I imagine my beloved community, friends and family and what they might say to me when I forget to be kind to myself. I would listen to them. I would believe them when they remind me of my goodness. And I would speak to them the same way, offering them support and reasons to be forgiving of themselves. The idea of shared humanity and understanding that we are not alone and that we do not suffer alone is another beautiful and comforting aspect of self-compassion.

My first teacher in learning about the concept of Loving Kindness or Metta Meditation (befriending ourselves) was Sharon Salzberg. I read her books and went to her in person meditations and talks and retreats and after awhile the concept of being friends with myself began to kick in.

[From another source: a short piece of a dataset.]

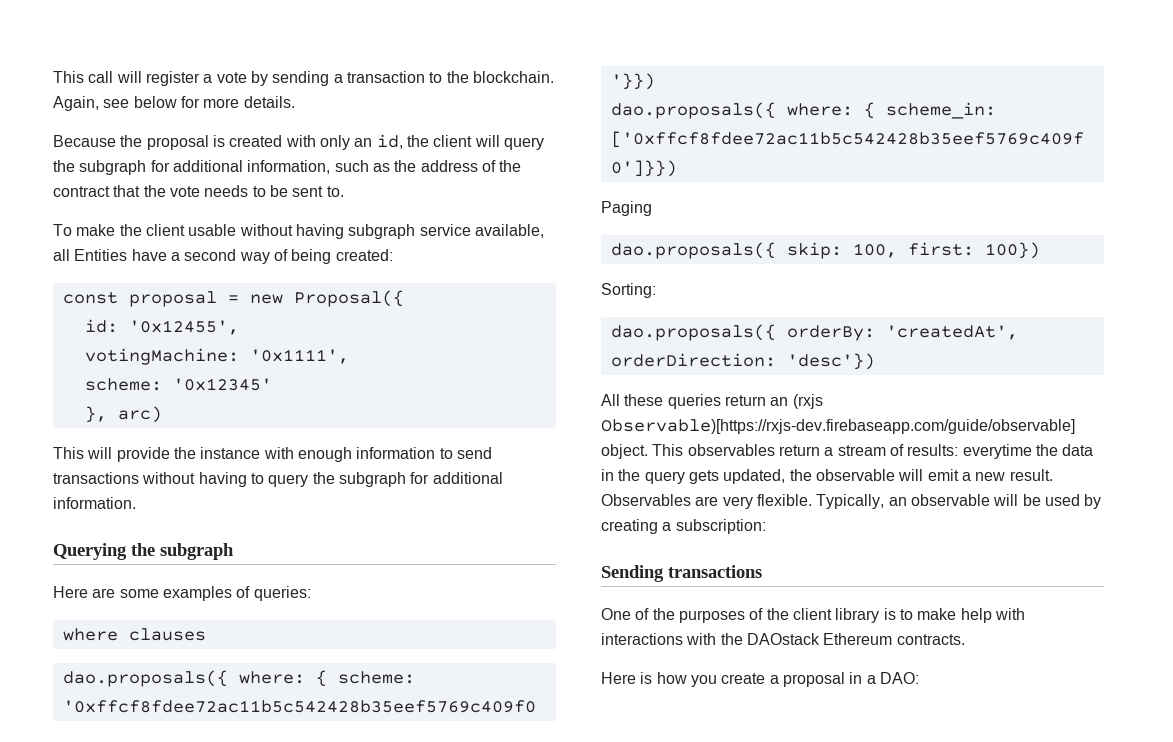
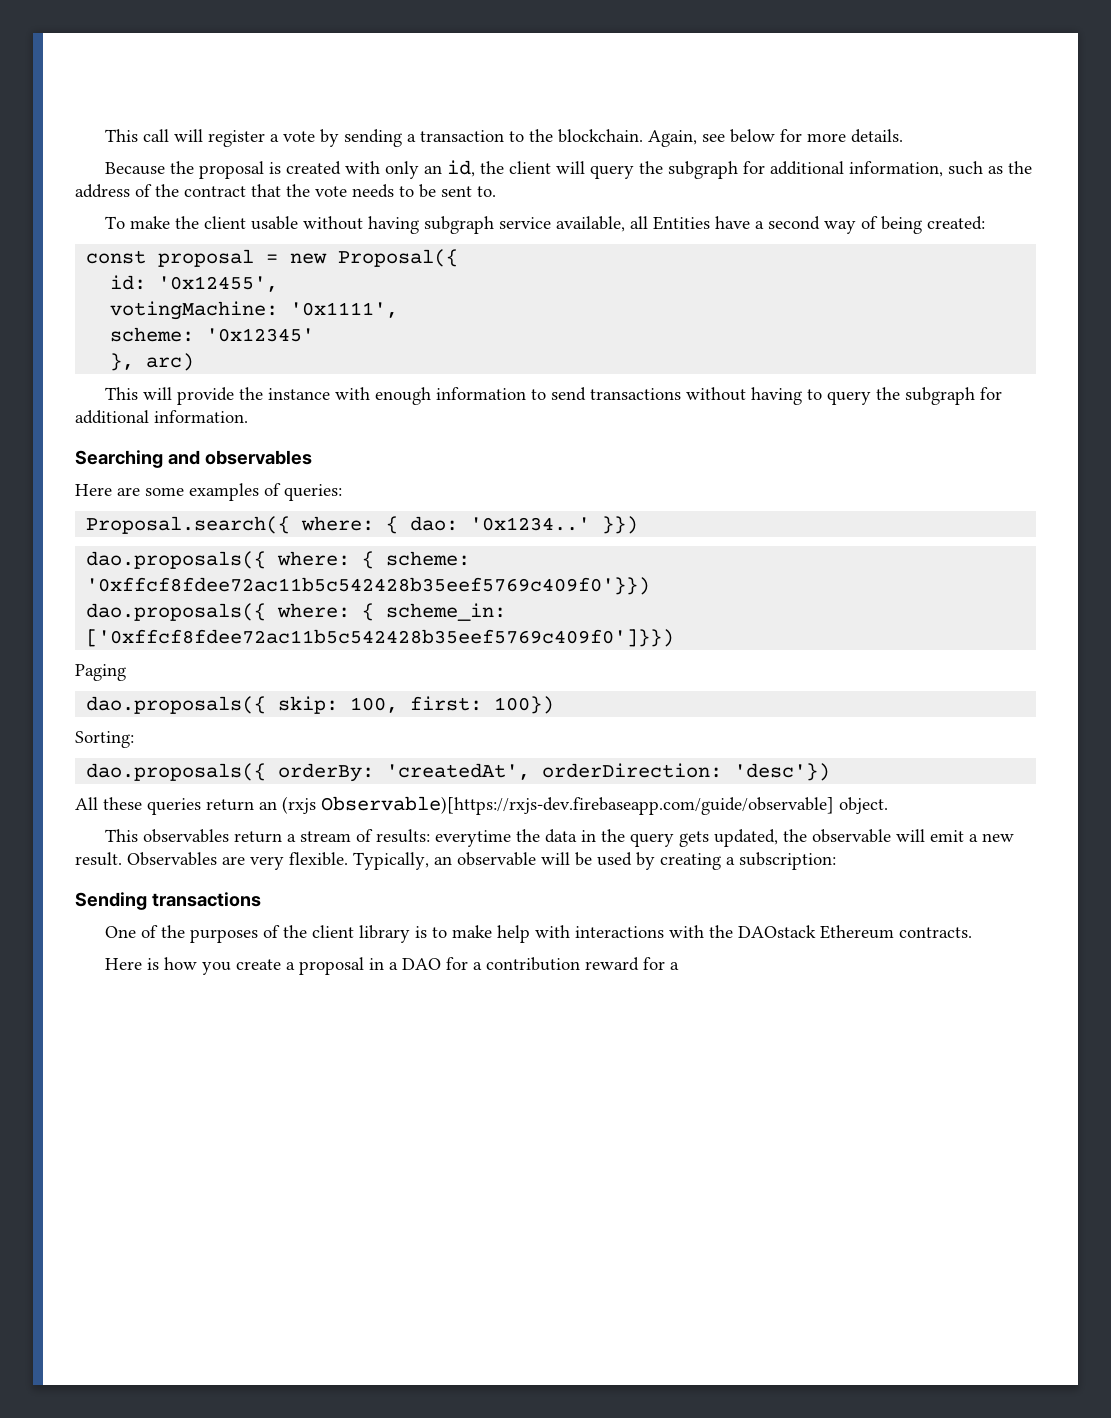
[53,543,234,560] Querying the subgraph -> [75,450,312,468] Searching and observables
[62,628,206,641] where clauses -> [86,516,639,534] Proposal.search({ where: { dao: '0x1234..' }})
(648, 451) none -> (888, 805) //
[879,672,919,684] DAO: -> [401,957,679,971] DAO for a contribution reward for a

Kristen Neff is another teacher who has helped me to expand my understanding of and practice of Self-Compassion meditation by helping me to feel less alone when I struggle the with the concept of shared humanity I mentioned above. I have included their websites here and below for you to investigate and hopefully practice some free guided meditations or listen to their podcasts.

Below is a guided meditation with Tara Brach using the RAIN acronym (Recognize, Allow, Investigate and Nurture/Nourish) . Her perspective of Radical Acceptance is powerful.  She says:

“Clearly recognizing what is happening inside us, and regarding what we see with an open, kind and loving heart, is what I call Radical Acceptance. If we are holding back from any part of our experience, if our heart shuts out any part of who we are and what we feel, we are fueling the fears and feelings of separation that sustains the trance of unworthiness. Radical Acceptance directly dismantles the very foundation of this trance.”

Meditation: Awakening Self Compassion, with Tara Brach

May we all wake up from this trance of unworthiness as we bravely step into the power of our loving hearts.

Prompts to consider:

Who would I be if I did not believe something was wrong with me?

Who would I be if I trusted the goodness of myself more?

How would taking more time to be still and quiet and resting intentionally allow me to be more self-compassionate?